Recently Charlie (I reckon he's about 7 months now) has started 'stalking' me and it's really scary!
When I go to bed, or when I just sit on the sofa, his pupils dilate massively and he gets down really low and stares at me. Now I recognise the signs I try to distract him with a toy or something, but quite often it has no effect and he attacks me, biting and scratching really badly! I shout no and push him away and he'll attack again, then launch himself at my legs when I get up.
This is getting really worrying now 
99% of the time he's great, likes playing (although pretty roughly!) and has almost mastered 'fetch'!! (I had no idea cats would play fetch lol) He even loves cuddles. 
This bit is getting quite hard to deal with though so any help or ideas would be much appreciated! One of my friends says she thinks he's got a bit of 'bengal' in him; but even if he had surely this wouldn't be the cause for him being scary sometimes???
Thanks.


----------



## porps (Jun 23, 2011)

my 8month old cat is a little terror too, always on the attack... waits behind doorways for me then leaps out and tries to attack as i come through it. Bites and scratches and if i manage to detach him and put him on the floor he just comes back at me with even more aggression. basically all the behaviour you described.

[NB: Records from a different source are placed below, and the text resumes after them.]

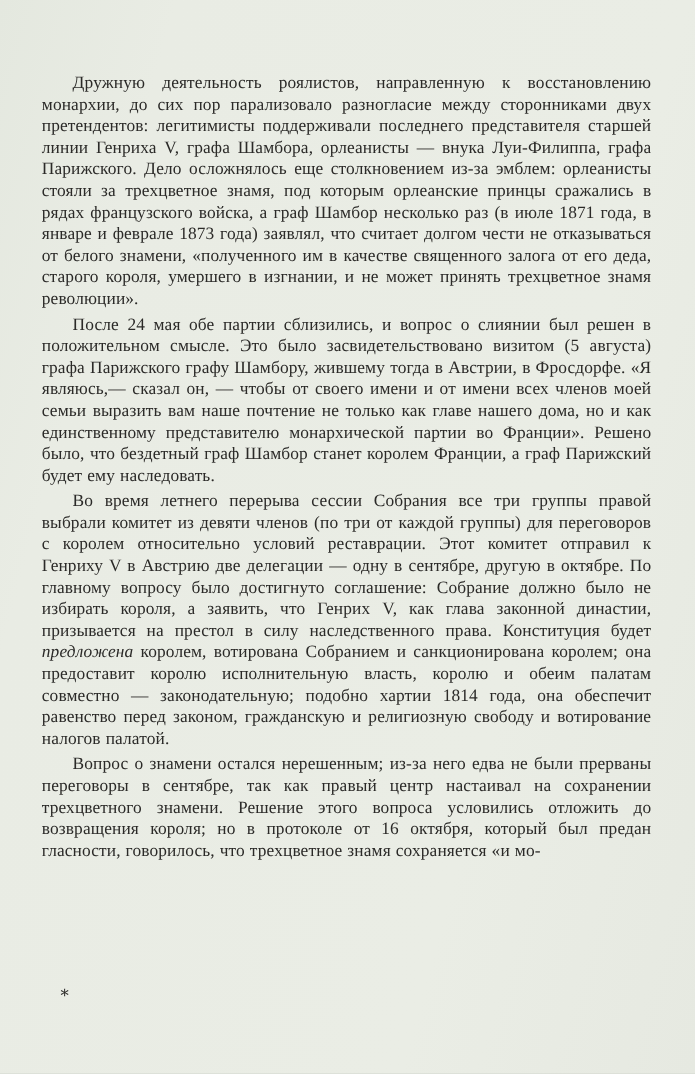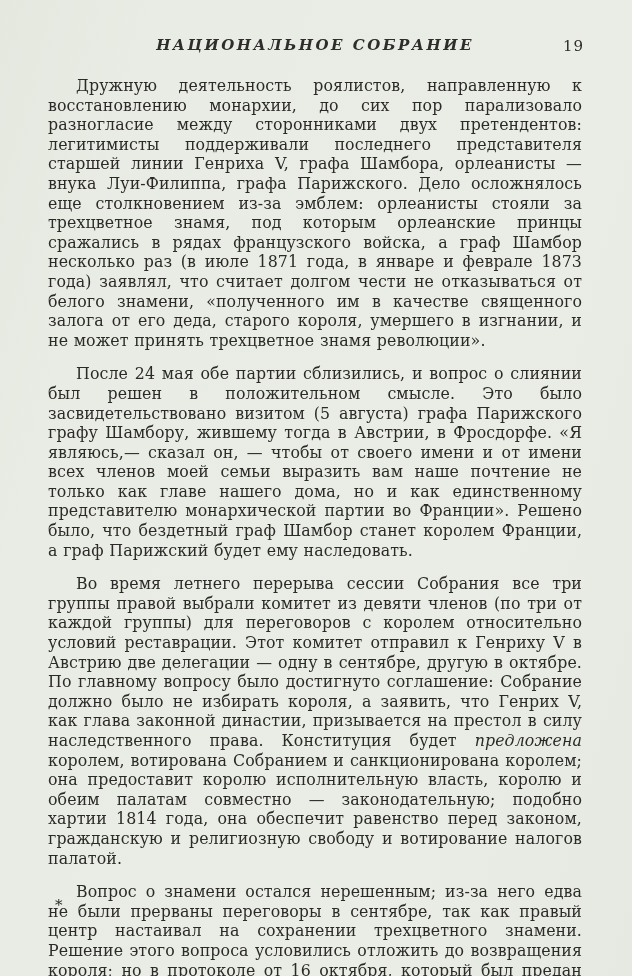--- a/index.html
+++ b/index.html
@@ -43,50 +43,47 @@
     color: #2e2d2b;
     letter-spacing: 1px;
   }
   .text-block {
     position: absolute;
     top: 62px;
     left: 34px;
     width: 562px;
   }
   .text-block p {
-    margin: 14px;
+    margin: 4px;
     padding: 0;
     font-size: 15.8px;
     line-height: 19.6px;
     text-align: justify;
     text-indent: 28px;
     letter-spacing: 0.1px;
     word-spacing: 0.5px;
     color: #2b2a28;
+    font-family: Liberation Serif, serif;
   }
   .text-block p em {
     font-style: italic;
   }
   .footnote-mark {
     position: absolute;
     left: 55px;
     top: 896px;
     font-size: 15px;
     color: #2b2a28;
   }
 </style>
 </head>
 <body>
 
 <div class="page">
 
-  <div class="header">
-    <div class="header-title">НАЦИОНАЛЬНОЕ СОБРАНИЕ</div>
-    <div class="page-number">19</div>
-  </div>
 
   <div class="text-block">
     <p>Дружную деятельность роялистов, направленную к восстановлению монархии, до сих пор парализовало разногласие между сторонниками двух претендентов: легитимисты поддерживали последнего представителя старшей линии Генриха V, графа Шамбора, орлеанисты — внука Луи-Филиппа, графа Парижского. Дело осложнялось еще столкновением из-за эмблем: орлеанисты стояли за трехцветное знамя, под которым орлеанские принцы сражались в рядах французского войска, а граф Шамбор несколько раз (в июле 1871 года, в январе и феврале 1873 года) заявлял, что считает долгом чести не отказываться от белого знамени, «полученного им в качестве священного залога от его деда, старого короля, умершего в изгнании, и не может принять трехцветное знамя революции».</p>
     <p>После 24 мая обе партии сблизились, и вопрос о слиянии был решен в положительном смысле. Это было засвидетельствовано визитом (5 августа) графа Парижского графу Шамбору, жившему тогда в Австрии, в Фросдорфе. «Я являюсь,— сказал он, — чтобы от своего имени и от имени всех членов моей семьи выразить вам наше почтение не только как главе нашего дома, но и как единственному представителю монархической партии во Франции». Решено было, что бездетный граф Шамбор станет королем Франции, а граф Парижский будет ему наследовать.</p>
     <p><span>Во время летнего перерыва сессии Собрания все три группы правой выбрали комитет из девяти членов (по три от каждой группы) для переговоров с королем относительно условий реставрации. Этот комитет отправил к Генриху V в Австрию две делегации — одну в сентябре, другую в октябре. По главному вопросу было достигнуто соглашение: Собрание должно было не избирать короля, а заявить, что Генрих V, как глава законной династии, призывается на престол в силу наследственного права. Конституция будет </span><em>предложена</em><span> королем, вотирована Собранием и санкционирована королем; она предоставит королю исполнительную власть, королю и обеим палатам совместно — законодательную; подобно хартии 1814 года, она обеспечит равенство перед законом, гражданскую и религиозную свободу и вотирование налогов палатой.</span></p>
     <p>Вопрос о знамени остался нерешенным; из-за него едва не были прерваны переговоры в сентябре, так как правый центр настаивал на сохранении трехцветного знамени. Решение этого вопроса условились отложить до возвращения короля; но в протоколе от 16 октября, который был предан гласности, говорилось, что трехцветное знамя сохраняется «и мо-</p>
   </div>
 
   <div class="footnote-mark">*</div>
 

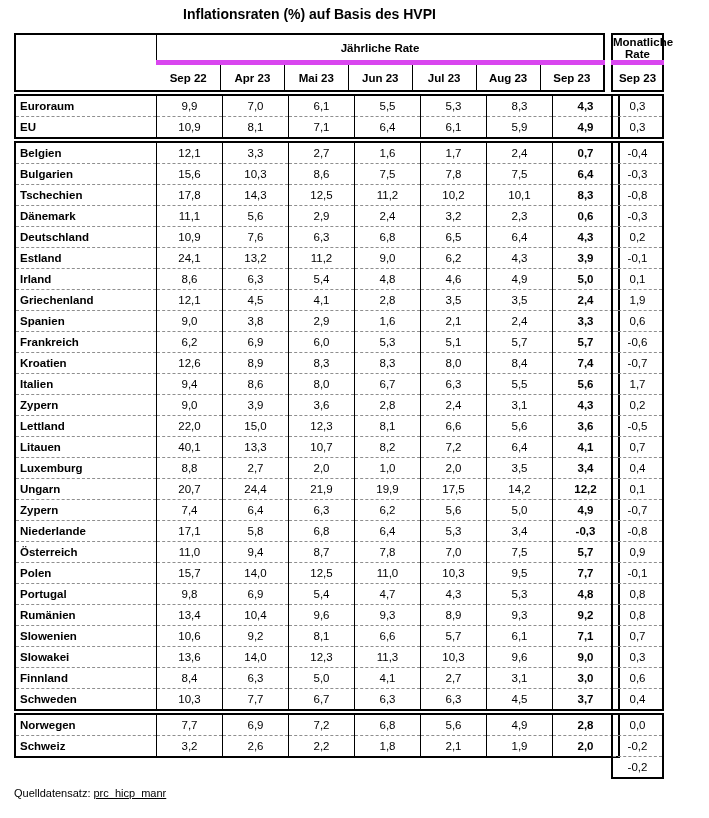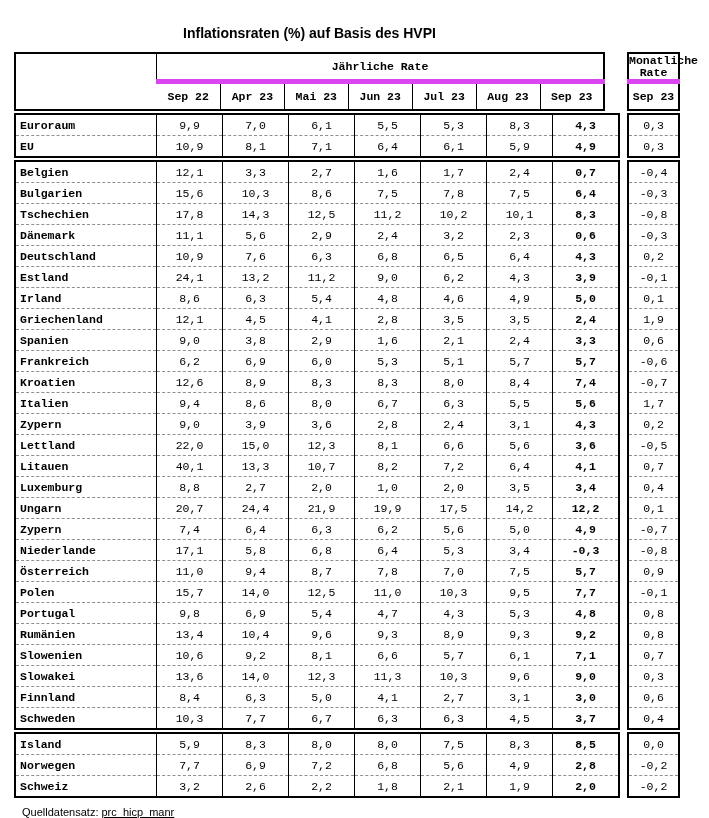--- a/index.html
+++ b/index.html
@@ -2,29 +2,29 @@
 <html><head>
 <meta charset="utf-8">
 <style>
   html, body { margin:0; padding:0; background:#fff; }
   body {
     width:709px; height:818px;
     font-family:"Liberation Sans", sans-serif;
     color:#000;
     overflow:hidden;
   }
-  .page { padding:25px 0 0 14px; }
+  .page { padding:6px 0 0 14px; }
   .title {
     width:591px;
     text-align:center;
     font-weight:bold;
     font-size:14px;
     margin-bottom:11px;
   }
-  .tables { display:flex; gap:22px; align-items:flex-start;font-family:Liberation Mono, monospace; }
+  .tables { display:flex; gap:6px; align-items:flex-start; }
   .left-stack  { width:591px; }
   .right-stack { width:77px; }
   table.sec {
     border-collapse:collapse;
     table-layout:fixed;
     width:591px;
     margin:0 0 2px 0;
     border:2px solid #000;
   }
   .right-stack table.sec { width:53px; }
@@ -47,21 +47,21 @@
   .country {
     width:136px;
     font-weight:bold;
     text-align:left;
     padding-left:4px !important;
     margin-left:32px;
   }
   .num { width:65px; text-align:center; }
   .mnum { text-align:center; }
   .last { font-weight:bold; }
-  .footer { margin-top:6px; font-size:11px;margin-left:8px; }
+  .footer { margin-top:6px; font-size:11px; }
   .src-link { color:#000; text-decoration:underline; cursor:pointer; }
 </style>
 </head>
 <body>
 
 <div class="page">
 
   <div class="title">Inflationsraten (%) auf Basis des HVPI</div>
 
   <div class="tables">
@@ -379,30 +379,20 @@
                 <td class="num">6,3</td>
                 <td class="num">6,3</td>
                 <td class="num">4,5</td>
                 <td class="num last">3,7</td>
               </tr>
             </tbody>
           </table>
           <table class="sec data-sec">
             <tbody>
               <tr>
-                <td class="country">Island</td>
-                <td class="num">5,9</td>
-                <td class="num">8,3</td>
-                <td class="num">8,0</td>
-                <td class="num">8,0</td>
-                <td class="num">7,5</td>
-                <td class="num">8,3</td>
-                <td class="num last">8,5</td>
-              </tr>
-              <tr>
                 <td class="country">Norwegen</td>
                 <td class="num">7,7</td>
                 <td class="num">6,9</td>
                 <td class="num">7,2</td>
                 <td class="num">6,8</td>
                 <td class="num">5,6</td>
                 <td class="num">4,9</td>
                 <td class="num last">2,8</td>
               </tr>
               <tr>

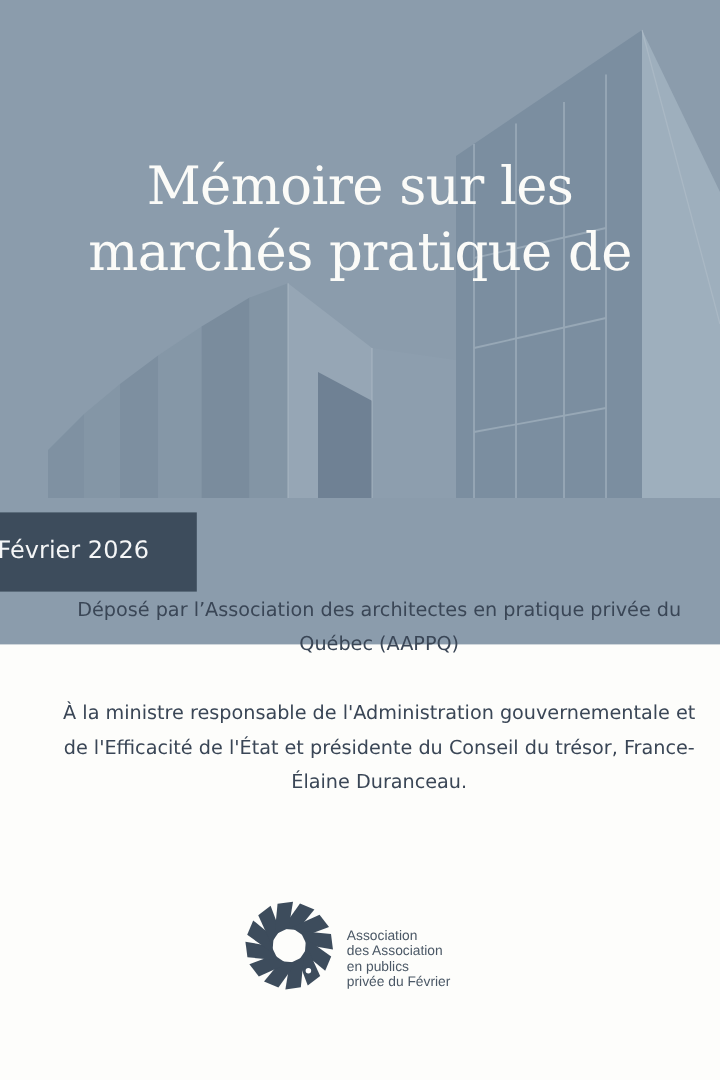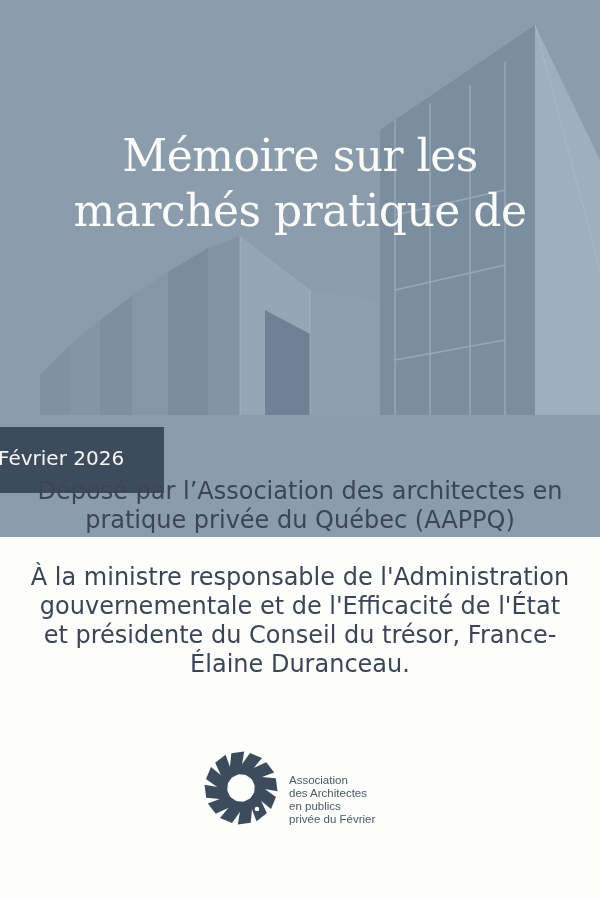--- a/index.html
+++ b/index.html
@@ -24,21 +24,21 @@
     .date-badge {
       position: absolute; left: 0; top: 379px; width: 164px; height: 66px;
       background: #3d4c5c; color: #f5f6f7;
       font-size: 20px; line-height: 62px;
       padding-left: 0; box-sizing: border-box;
       white-space: nowrap; overflow: hidden; margin-top: 48px;
     }
     .date-badge span { margin-left: -2px; }
     .body-text {
       position: absolute; left: 30px; width: 540px; text-align: center;
-      color: #3a4656; font-size: 24px; line-height: 29px; margin: 0;
+      color: #3a4656; font-size: 16px; line-height: 29px; margin: 16px;
     }
     .p1 { top: 477px; }
     .p2 { top: 563px; }
     .logo {
       position: absolute; left: 203px; top: 750px; width: 220px; height: 80px;
     }
     .logo svg { position: absolute; left: 0; top: 0; }
     .logo-text {
       position: absolute; left: 86px; top: 10px;
       font-family: "Liberation Sans", sans-serif;
@@ -109,17 +109,17 @@
         <polygon points="-6,-14 9,-35 21,-30 7,-13" transform="rotate(210)"></polygon>
         <polygon points="-6,-14 9,-35 21,-30 7,-13" transform="rotate(240)"></polygon>
         <polygon points="-6,-14 9,-35 21,-30 7,-13" transform="rotate(270)"></polygon>
         <polygon points="-6,-14 9,-35 21,-30 7,-13" transform="rotate(300)"></polygon>
         <polygon points="-6,-14 9,-35 21,-30 7,-13" transform="rotate(330)"></polygon>
       </g>
     <circle cx="16" cy="21" r="2.3" fill="#ffffff"></circle>
   </svg>
   <div class="logo-text">
     <div>Association</div>
-    <div>des Architectes</div>
+    <div>des Association</div>
     <div>en publics</div>
     <div>privée du Février</div>
   </div>
 </div>
 
 </body></html>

I've read the thread on cat aggression and he does the tail wagging thing quite often, but he's purring his head off at the same time... like he is saying "I am SO ANGRY right now and it's great fun!". Also does the ears back, crouch low stalking behaviour fairly often... As the only cat in the house i believe he is trying to play with me as he would play with another cat (i definately recognise the same behaviours in him that i saw in previous cats when i had multiples.. only this time it is directed at me, its me he is stalking, not another cat). its just part of growing up i think.

I thought he might calm down a bit after he got his balls chopped off, and he did for about a day but that was it, if anything he gets more psychotic by the day... But i am pretty used to it by now, even find it sort of cute in an odd way. He has me in absolute stitches sometimes. I imagine he will calm down eventually, in a year or so, but for now the best tool i have found to combat his aggression is to distract him with a toy he loves.
You might also want to consider getting another cat for him to play with.


----------



## Jiskefet (May 15, 2011)

In Holland we call this 'katerliefde', or tomcat love.

I think it means he is searching ofr a playmate, this is the way cats play together. Maybe you should consider a second cat, one who also likes playing rough. If you have the stamina to watch them fight like adolescent boys, that is......

My Jiskefet didn't play with toys at all, his only 'toy' was Cateazle, who was nearly 5 years older. But they loved a good 'fight' together and would fall asleep in each other's paws afterwards. Tocca loved to play rough as well, but now that they are older, they have calmed down.


----------



## merlin12 (Jun 24, 2011)

Merlin gets really nervous when I pretend I pretend I can´t see him and hide behind a door. He creeps up amd jumps at me. Sometimes he attacks my legs too but I think he just gets too playfull.


----------